■ Problem statement ■
When you copy the data that follows, reproduce every word exactly and leave out the images.

Web interface edit records:
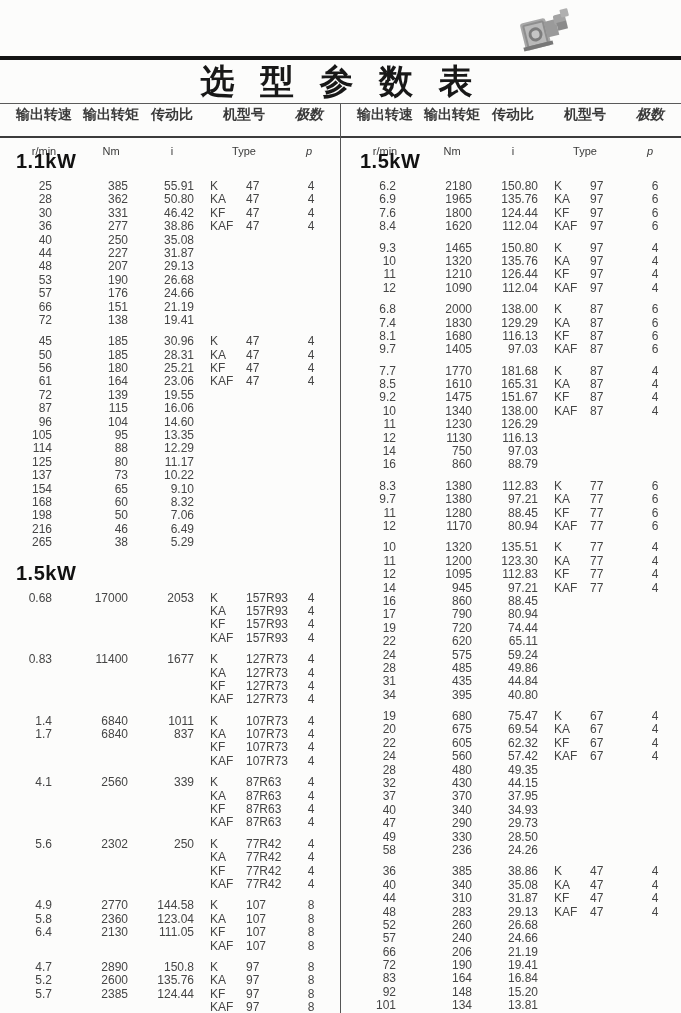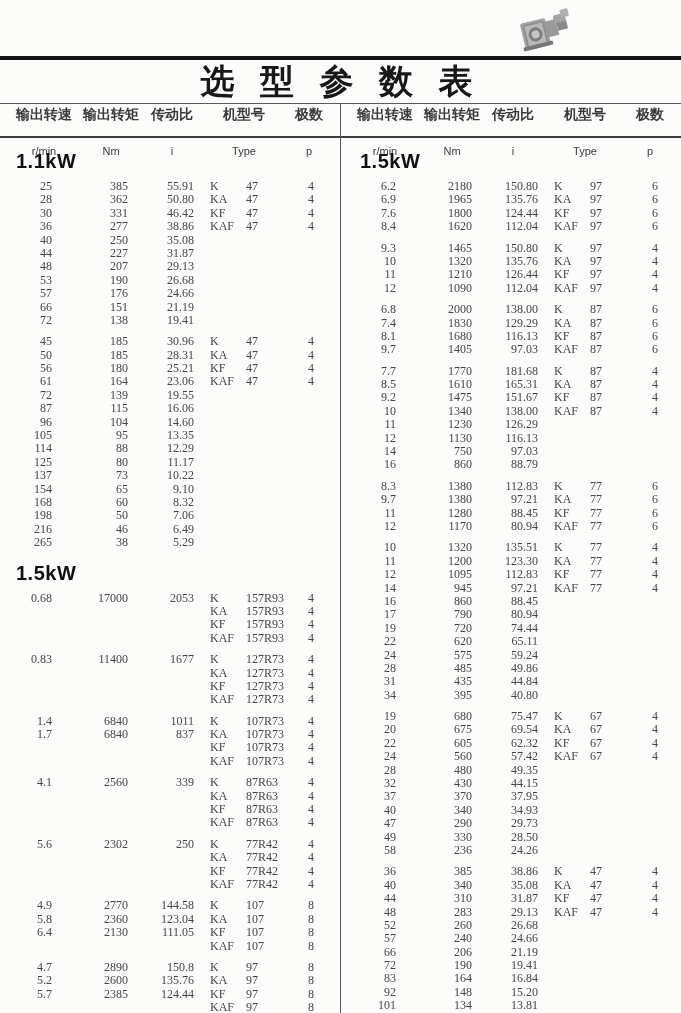--- a/index.html
+++ b/index.html
@@ -29,34 +29,34 @@
 
   
   .header-band{position:absolute;top:104px;left:0;width:681px;height:32px;display:flex;}
   .header-half{width:340px;display:flex;padding-left:8px;box-sizing:border-box;}
   .header-half.right{width:341px;padding-left:9px;}
   .hcell{text-align:center;padding-top:3px;}
   .hcell.hc0{width:72px;}
   .hcell.hc1{width:62px;}
   .hcell.hc2{width:60px;}
   .hcell.hc3{width:84px;}
-  .hcell.hc4{width:46px;}
+  .hcell.hc4{width:46px;font-style:italic;}
   .hlabel{font-size:14px;font-weight:600;color:#3a3a3a;line-height:14px;}
   .hunit{font-size:11px;color:#3a3a3a;line-height:13px;margin-top:24px;}
 
   
   .columns{position:absolute;top:138px;left:0;width:681px;bottom:0;display:flex;overflow:hidden;}
   .col{width:340px;box-sizing:border-box;padding-left:8px;overflow:hidden;}
   .col.right{width:341px;padding-left:12px;}
 
   .section-heading{
     font-size:20px;font-weight:bold;color:#121212;
     margin:8px 0 4px 8px;line-height:30px;letter-spacing:0.5px;
   }
-  .block{margin-bottom:8px;font-family:Liberation Serif, serif;}
+  .block{margin-bottom:8px;}
   .row{display:flex;height:13.4px;font-size:12px;line-height:13.4px;white-space:pre;}
   .cell{overflow:visible;}
   .c-speed{width:44px;text-align:right;}
   .c-torque{width:76px;text-align:right;}
   .c-ratio{width:66px;text-align:right;}
   .c-prefix{width:36px;margin-left:16px;text-align:left;}
   .c-model{width:52px;text-align:left;}
   .c-poles{width:26px;text-align:center;}
 </style>
 </head>

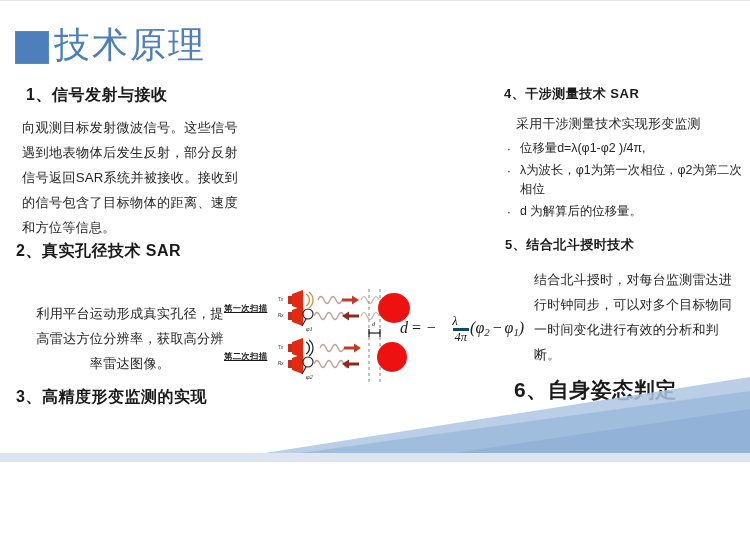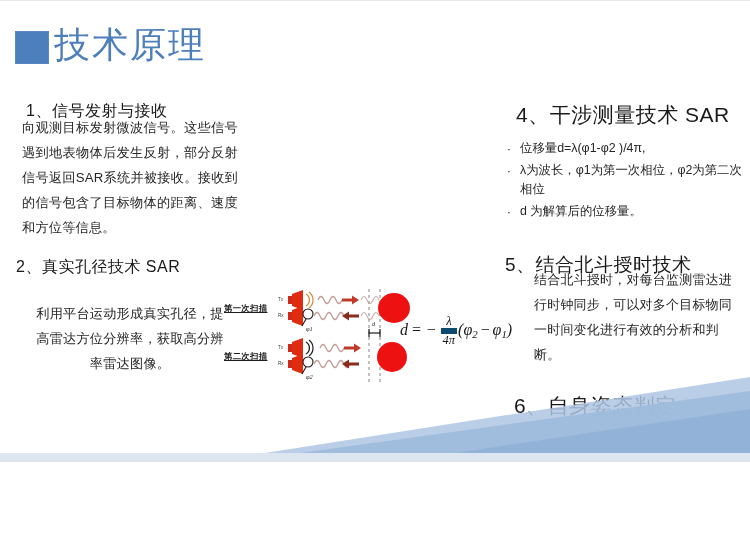--- a/index.html
+++ b/index.html
@@ -41,25 +41,24 @@
     color: #4E7FBD;
     letter-spacing: 2px;
     line-height: 44px;
     white-space: nowrap;
   }
 
   
   .sec-heading {
     position: absolute;
     font-size: 16px;
-    font-weight: normal;
+    font-weight: bold;
     color: #1a1a1a;
     white-space: nowrap;
     letter-spacing: 0.5px;
-    margin-top: 16px;
   }
   .sec-body {
     position: absolute;
     font-size: 13.2px;
     color: #262626;
     line-height: 25px;
     letter-spacing: 0.2px;
     text-align: center;
   }
   .sec-body-r {
@@ -142,21 +141,21 @@
   }
   .frac {
     display: inline-block;
     vertical-align: middle;
     text-align: center;
     font-size: 12.5px;
     line-height: 1.05;
     margin: 0 1px;
   }
   .frac .num { display: block; padding: 0 2px; }
-  .frac .den { display: block; border-top: 6px solid #0c4a6e; padding: 0 2px; }
+  .frac .den { display: block; border-top: 3px solid #0c4a6e; padding: 0 2px; margin-left: 12px; }
   .sub { font-size: 0.68em; vertical-align: -0.28em; }
 
   
   #deco-wrap {
     position: absolute;
     left: 0;
     bottom: 0;
     width: 750px;
     height: 92px;
     overflow: hidden;
@@ -170,39 +169,41 @@
 
   <div id="title-square"></div>
   <div id="page-title">技术原理</div>
 
   <div class="sec-heading" style="left:26px; top:84px;">1、信号发射与接收</div>
   <div class="sec-body" style="left:22px; top:114px; width:216px; text-align:justify;">向观测目标发射微波信号。这些信号遇到地表物体后发生反射，部分反射信号返回SAR系统并被接收。接收到的信号包含了目标物体的距离、速度和方位等信息。</div>
 
   <div class="sec-heading" style="left:16px; top:240px;">2、真实孔径技术 SAR</div>
   <div class="sec-body" style="left:30px; top:300px; width:200px;">利用平台运动形成真实孔径，提高雷达方位分辨率，获取高分辨率雷达图像。</div>
 
-
-  <div class="sec-heading" style="left:516px; top:84px; font-size:21px;">4、干涉测量技术 SAR</div>
+  <div class="sec-heading" style="left:16px; top:386px;">3、高精度形变监测的实现</div>
+
+  <div class="sec-heading" style="left:504px; top:84px; font-size:13px;">4、干涉测量技术 SAR</div>
+  <div class="sec-body-r" style="left:516px; top:112px; width:235px; line-height:22px;">采用干涉测量技术实现形变监测</div>
 
   <div id="bullets">
     <div class="bullet-row">
       <span class="bullet-dot">·</span>
       <span class="bullet-text">位移量d=λ(φ1-φ2 )/4π,</span>
     </div>
     <div class="bullet-row">
       <span class="bullet-dot">·</span>
       <span class="bullet-text">λ为波长，φ1为第一次相位，φ2为第二次相位</span>
     </div>
     <div class="bullet-row">
       <span class="bullet-dot">·</span>
       <span class="bullet-text">d 为解算后的位移量。</span>
     </div>
   </div>
 
-  <div class="sec-heading" style="left:505px; top:235px; font-size:19px;">5、结合北斗授时技术</div>
+  <div class="sec-heading" style="left:505px; top:235px; font-size:13px;">5、结合北斗授时技术</div>
   <div class="sec-body-r" style="left:534px; top:266px; width:205px;">结合北斗授时，对每台监测雷达进行时钟同步，可以对多个目标物同一时间变化进行有效的分析和判断。</div>
 
   <div class="sec-heading" style="left:514px; top:375px; font-size:21px;">6、自身姿态判定</div>
 
   <div id="diagram">
 
     <div class="scan-label" id="scan-label-1">第一次扫描</div>
     <div class="scan-label" id="scan-label-2">第二次扫描</div>
 
     <div class="tx-rx-tag" style="left:56px; top:8px;">Tx</div>

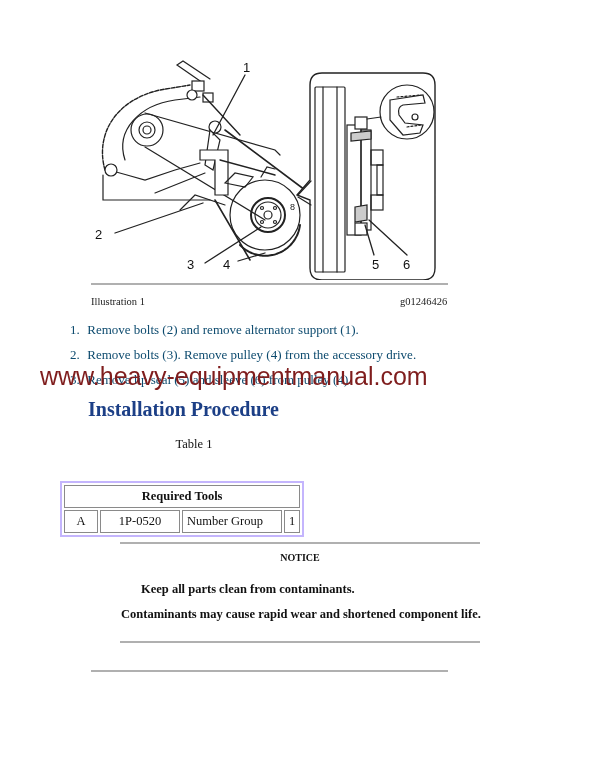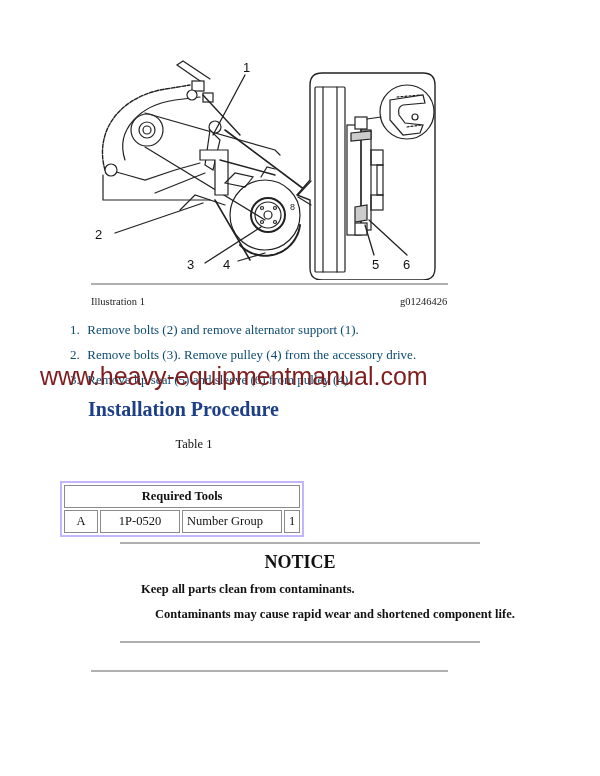--- a/index.html
+++ b/index.html
@@ -38,21 +38,21 @@
       border: 2px solid #c4b5fd; border-collapse: separate; border-spacing: 2px;
       font-family: "Liberation Serif", serif; font-size: 12.5px; margin-top: 29px;
     }
     table.tools td, table.tools th {
       border: 1px solid #8a8a8a; padding: 3px 4px; white-space: nowrap;
     }
     table.tools th { font-weight: bold; text-align: center; }
     table.tools td.c { text-align: center; }
     .notice-title {
       position: absolute; left: 120px; width: 360px; top: 552px;
-      text-align: center; font-weight: bold; font-size: 18px;
+      text-align: center; font-weight: bold; font-size: 10px;
       font-family: "Liberation Serif", serif;
     }
     .notice-line {
       position: absolute; left: 121px; font-weight: bold; font-size: 12.5px;
       font-family: "Liberation Serif", serif; white-space: nowrap;
     }
   </style>
 </head>
 <body>
 
@@ -174,16 +174,16 @@
     <td class="c" style="width:70px;">1P-0520</td>
     <td style="width:90px;">Number Group</td>
     <td class="c">1</td>
   </tr>
 </tbody>
   </table>
 
 <div class="rule" style="left:120px; top:542px; width:360px;"></div>
 <div class="notice-title">NOTICE</div>
 <div class="notice-line" style="top:582px;margin-left:20px;">Keep all parts clean from contaminants.</div>
-<div class="notice-line" style="top:607px;margin-left:34px;">Contaminants may cause rapid wear and shortened component life.</div>
+<div class="notice-line" style="top:607px;">Contaminants may cause rapid wear and shortened component life.</div>
 <div class="rule" style="left:120px; top:641px; width:360px;"></div>
 
 <div class="rule" style="left:91px; top:670px; width:357px;"></div>
 
 </body></html>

■ Task output ■
--- a/index.html
+++ b/index.html
@@ -29,34 +29,34 @@
 
   
   .header-band{position:absolute;top:104px;left:0;width:681px;height:32px;display:flex;}
   .header-half{width:340px;display:flex;padding-left:8px;box-sizing:border-box;}
   .header-half.right{width:341px;padding-left:9px;}
   .hcell{text-align:center;padding-top:3px;}
   .hcell.hc0{width:72px;}
   .hcell.hc1{width:62px;}
   .hcell.hc2{width:60px;}
   .hcell.hc3{width:84px;}
-  .hcell.hc4{width:46px;}
+  .hcell.hc4{width:46px;font-style:italic;}
   .hlabel{font-size:14px;font-weight:600;color:#3a3a3a;line-height:14px;}
   .hunit{font-size:11px;color:#3a3a3a;line-height:13px;margin-top:24px;}
 
   
   .columns{position:absolute;top:138px;left:0;width:681px;bottom:0;display:flex;overflow:hidden;}
   .col{width:340px;box-sizing:border-box;padding-left:8px;overflow:hidden;}
   .col.right{width:341px;padding-left:12px;}
 
   .section-heading{
     font-size:20px;font-weight:bold;color:#121212;
     margin:8px 0 4px 8px;line-height:30px;letter-spacing:0.5px;
   }
-  .block{margin-bottom:8px;font-family:Liberation Serif, serif;}
+  .block{margin-bottom:8px;}
   .row{display:flex;height:13.4px;font-size:12px;line-height:13.4px;white-space:pre;}
   .cell{overflow:visible;}
   .c-speed{width:44px;text-align:right;}
   .c-torque{width:76px;text-align:right;}
   .c-ratio{width:66px;text-align:right;}
   .c-prefix{width:36px;margin-left:16px;text-align:left;}
   .c-model{width:52px;text-align:left;}
   .c-poles{width:26px;text-align:center;}
 </style>
 </head>

--- a/index.html
+++ b/index.html
@@ -41,25 +41,24 @@
     color: #4E7FBD;
     letter-spacing: 2px;
     line-height: 44px;
     white-space: nowrap;
   }
 
   
   .sec-heading {
     position: absolute;
     font-size: 16px;
-    font-weight: normal;
+    font-weight: bold;
     color: #1a1a1a;
     white-space: nowrap;
     letter-spacing: 0.5px;
-    margin-top: 16px;
   }
   .sec-body {
     position: absolute;
     font-size: 13.2px;
     color: #262626;
     line-height: 25px;
     letter-spacing: 0.2px;
     text-align: center;
   }
   .sec-body-r {
@@ -142,21 +141,21 @@
   }
   .frac {
     display: inline-block;
     vertical-align: middle;
     text-align: center;
     font-size: 12.5px;
     line-height: 1.05;
     margin: 0 1px;
   }
   .frac .num { display: block; padding: 0 2px; }
-  .frac .den { display: block; border-top: 6px solid #0c4a6e; padding: 0 2px; }
+  .frac .den { display: block; border-top: 3px solid #0c4a6e; padding: 0 2px; margin-left: 12px; }
   .sub { font-size: 0.68em; vertical-align: -0.28em; }
 
   
   #deco-wrap {
     position: absolute;
     left: 0;
     bottom: 0;
     width: 750px;
     height: 92px;
     overflow: hidden;
@@ -170,39 +169,41 @@
 
   <div id="title-square"></div>
   <div id="page-title">技术原理</div>
 
   <div class="sec-heading" style="left:26px; top:84px;">1、信号发射与接收</div>
   <div class="sec-body" style="left:22px; top:114px; width:216px; text-align:justify;">向观测目标发射微波信号。这些信号遇到地表物体后发生反射，部分反射信号返回SAR系统并被接收。接收到的信号包含了目标物体的距离、速度和方位等信息。</div>
 
   <div class="sec-heading" style="left:16px; top:240px;">2、真实孔径技术 SAR</div>
   <div class="sec-body" style="left:30px; top:300px; width:200px;">利用平台运动形成真实孔径，提高雷达方位分辨率，获取高分辨率雷达图像。</div>
 
-
-  <div class="sec-heading" style="left:516px; top:84px; font-size:21px;">4、干涉测量技术 SAR</div>
+  <div class="sec-heading" style="left:16px; top:386px;">3、高精度形变监测的实现</div>
+
+  <div class="sec-heading" style="left:504px; top:84px; font-size:13px;">4、干涉测量技术 SAR</div>
+  <div class="sec-body-r" style="left:516px; top:112px; width:235px; line-height:22px;">采用干涉测量技术实现形变监测</div>
 
   <div id="bullets">
     <div class="bullet-row">
       <span class="bullet-dot">·</span>
       <span class="bullet-text">位移量d=λ(φ1-φ2 )/4π,</span>
     </div>
     <div class="bullet-row">
       <span class="bullet-dot">·</span>
       <span class="bullet-text">λ为波长，φ1为第一次相位，φ2为第二次相位</span>
     </div>
     <div class="bullet-row">
       <span class="bullet-dot">·</span>
       <span class="bullet-text">d 为解算后的位移量。</span>
     </div>
   </div>
 
-  <div class="sec-heading" style="left:505px; top:235px; font-size:19px;">5、结合北斗授时技术</div>
+  <div class="sec-heading" style="left:505px; top:235px; font-size:13px;">5、结合北斗授时技术</div>
   <div class="sec-body-r" style="left:534px; top:266px; width:205px;">结合北斗授时，对每台监测雷达进行时钟同步，可以对多个目标物同一时间变化进行有效的分析和判断。</div>
 
   <div class="sec-heading" style="left:514px; top:375px; font-size:21px;">6、自身姿态判定</div>
 
   <div id="diagram">
 
     <div class="scan-label" id="scan-label-1">第一次扫描</div>
     <div class="scan-label" id="scan-label-2">第二次扫描</div>
 
     <div class="tx-rx-tag" style="left:56px; top:8px;">Tx</div>

--- a/index.html
+++ b/index.html
@@ -38,21 +38,21 @@
       border: 2px solid #c4b5fd; border-collapse: separate; border-spacing: 2px;
       font-family: "Liberation Serif", serif; font-size: 12.5px; margin-top: 29px;
     }
     table.tools td, table.tools th {
       border: 1px solid #8a8a8a; padding: 3px 4px; white-space: nowrap;
     }
     table.tools th { font-weight: bold; text-align: center; }
     table.tools td.c { text-align: center; }
     .notice-title {
       position: absolute; left: 120px; width: 360px; top: 552px;
-      text-align: center; font-weight: bold; font-size: 18px;
+      text-align: center; font-weight: bold; font-size: 10px;
       font-family: "Liberation Serif", serif;
     }
     .notice-line {
       position: absolute; left: 121px; font-weight: bold; font-size: 12.5px;
       font-family: "Liberation Serif", serif; white-space: nowrap;
     }
   </style>
 </head>
 <body>
 
@@ -174,16 +174,16 @@
     <td class="c" style="width:70px;">1P-0520</td>
     <td style="width:90px;">Number Group</td>
     <td class="c">1</td>
   </tr>
 </tbody>
   </table>
 
 <div class="rule" style="left:120px; top:542px; width:360px;"></div>
 <div class="notice-title">NOTICE</div>
 <div class="notice-line" style="top:582px;margin-left:20px;">Keep all parts clean from contaminants.</div>
-<div class="notice-line" style="top:607px;margin-left:34px;">Contaminants may cause rapid wear and shortened component life.</div>
+<div class="notice-line" style="top:607px;">Contaminants may cause rapid wear and shortened component life.</div>
 <div class="rule" style="left:120px; top:641px; width:360px;"></div>
 
 <div class="rule" style="left:91px; top:670px; width:357px;"></div>
 
 </body></html>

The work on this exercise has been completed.